""""""""""""""""""""""""""""""""""""""""""""""""""""""""""""""""""""""
    DELETING DUPLICATE ROWS BASED ON A SUBSET OF COLUMNS
    """"""""""""""""""""""""""""""""""""""""""""""""""""""""""""""""""""""
    DATE      :  9/87                    NUMBER       :  87-9-1
    PRODUCT   :  R:BASE SYSTEM V         VERSIONS     :  ALL
    CATEGORY  :  DELETE                  SUBCATEGORY  :  DUPES/MAINTENANCE
    """"""""""""""""""""""""""""""""""""""""""""""""""""""""""""""""""""""
    NEED:
    """"
    I need to delete duplicate rows in my customer table (CUST) based on a
    combination of only three columns (IDNO, LASTNAME, and ZIP) rather
    than all 20 columns in the table.  The DELETE DUPLICATE command looks
    at all the columns.   This does not work for me because some of the
    other columns may not be duplicated.
 
 
    SOLUTION:
    """"""""
    Here are three methods you can use to delete duplicates based on a
    subset of columns.  Choose the one that best fits your needs.
 
    The first method (Print Report Then Load with FileGateway) is the
    fastest.  It also allows you to set up criteria, such as "keep the
    most recent row," to tell R:BASE which of the duplicates to keep.

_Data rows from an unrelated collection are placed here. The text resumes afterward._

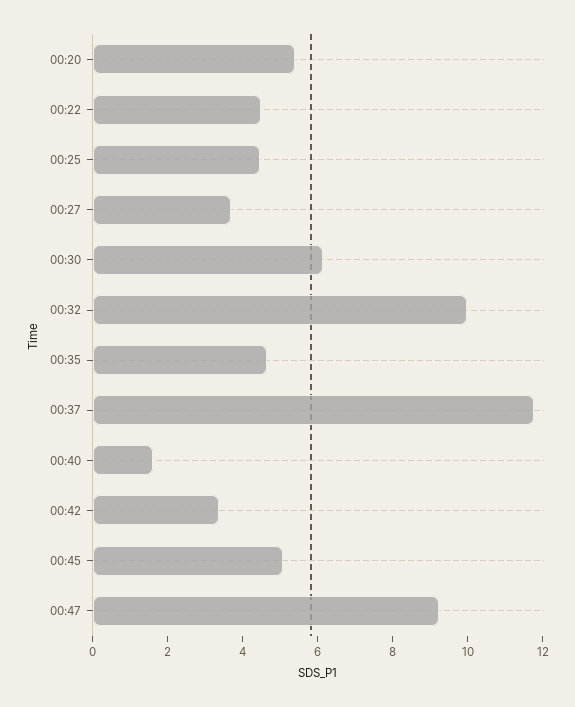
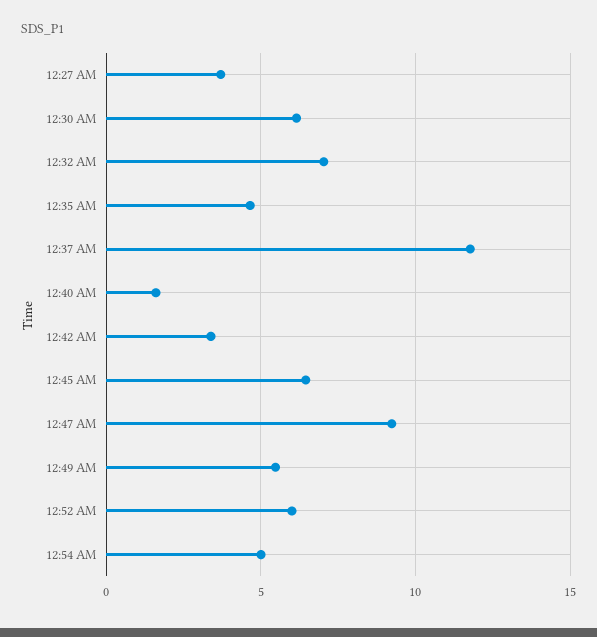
00:20: 5.5 -> none
00:22: 4.5 -> none
00:25: 4.5 -> none
00:32: 10 -> 7
00:45: 5 -> 6.5
12:49 AM: none -> 5.5
12:52 AM: none -> 6
12:54 AM: none -> 5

    This method prints all the data into a file with an R:BASE report, so
    you must be able to fit each of your rows onto a 255-character, fixed-
    format line.
 
    The second method (Unload Then Load with Rules) also allows you to set
    up some criteria to determine which row to keep.  This method takes
    longer than the first method because it requires that you add a
    computed column to the table with the EXPAND command, and it checks
    rules during the load process.  However, there is no limit to the
    length of your row.  If your rows will not fit into a 255-character,
    fixed-format line, and you need to keep only the latest row, use this
    second method.
 
    The third method (APPEND with RULES) does not require the creation of
    a file.  Instead, it uses RULES to prevent duplicates from getting
    into the data during an APPEND.  Use this third method only if it does
    not matter which duplicate is kept.
 
    Methods two and three use the EXPAND and REMOVE COLUMN commands; make
    sure you have enough disk space.
 
 
    METHOD ONE: PRINT REPORT THEN LOAD WITH FILEGATEWAY
 
    This is the fastest method.  Use this method if your rows can be
    printed in 255 characters or less, you have 10 or less columns in the
    subset, and you have enough room on your disk to hold a file that
    contains all the nonduplicate rows in the table.  This method uses a
 
 
 
    MICRORIM ONLINE October 1987 --------------------------- Page 1
 
 
 
 
 
    report which breaks on all the columns in the subset as a filter so
    that only one row from each set of duplicates is printed into a file.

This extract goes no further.